Items from a data source >>

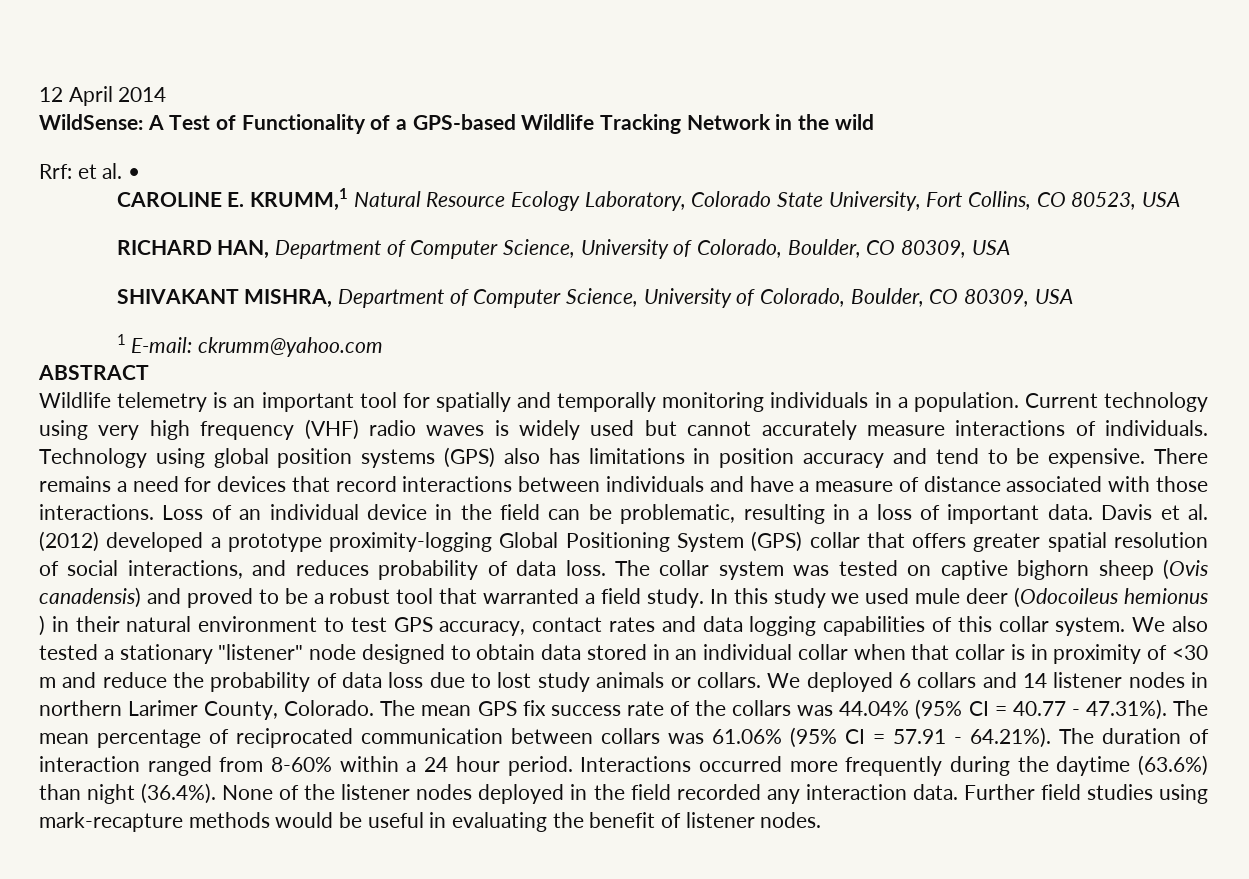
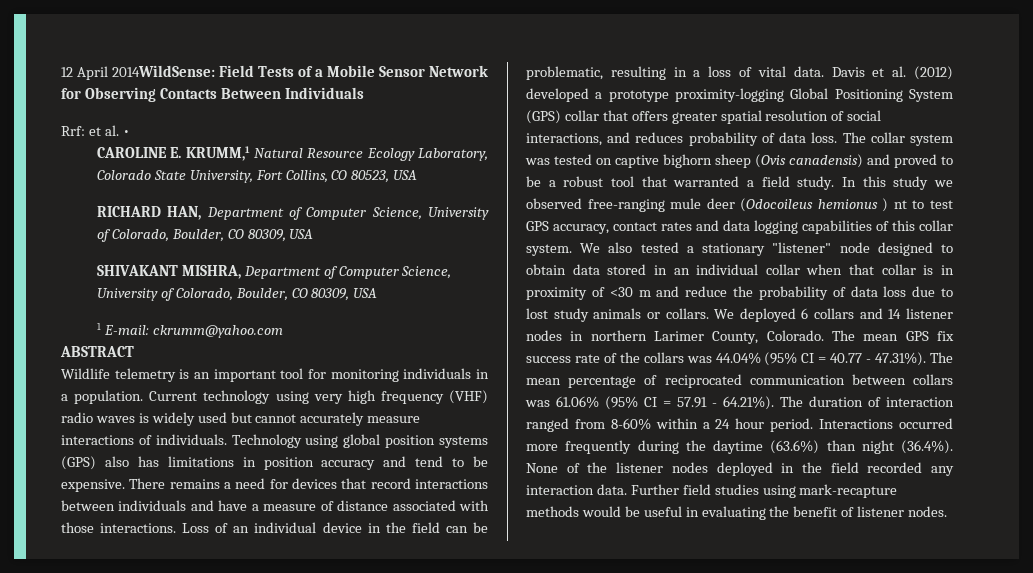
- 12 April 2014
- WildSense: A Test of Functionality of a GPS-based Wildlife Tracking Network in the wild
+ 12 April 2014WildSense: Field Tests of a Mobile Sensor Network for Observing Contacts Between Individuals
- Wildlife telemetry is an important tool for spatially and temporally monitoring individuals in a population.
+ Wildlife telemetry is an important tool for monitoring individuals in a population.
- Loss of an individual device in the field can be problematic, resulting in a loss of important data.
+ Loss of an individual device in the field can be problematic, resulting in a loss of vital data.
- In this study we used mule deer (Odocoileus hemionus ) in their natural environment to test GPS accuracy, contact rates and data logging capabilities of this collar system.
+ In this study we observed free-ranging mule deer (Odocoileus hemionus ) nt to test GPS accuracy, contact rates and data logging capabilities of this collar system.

What you will do >>
Among the records, find the lines that contain "monitoring" and copy each of them.

Exercise result >>
- Wildlife telemetry is an important tool for spatially and temporally monitoring individuals in a population.
+ Wildlife telemetry is an important tool for monitoring individuals in a population.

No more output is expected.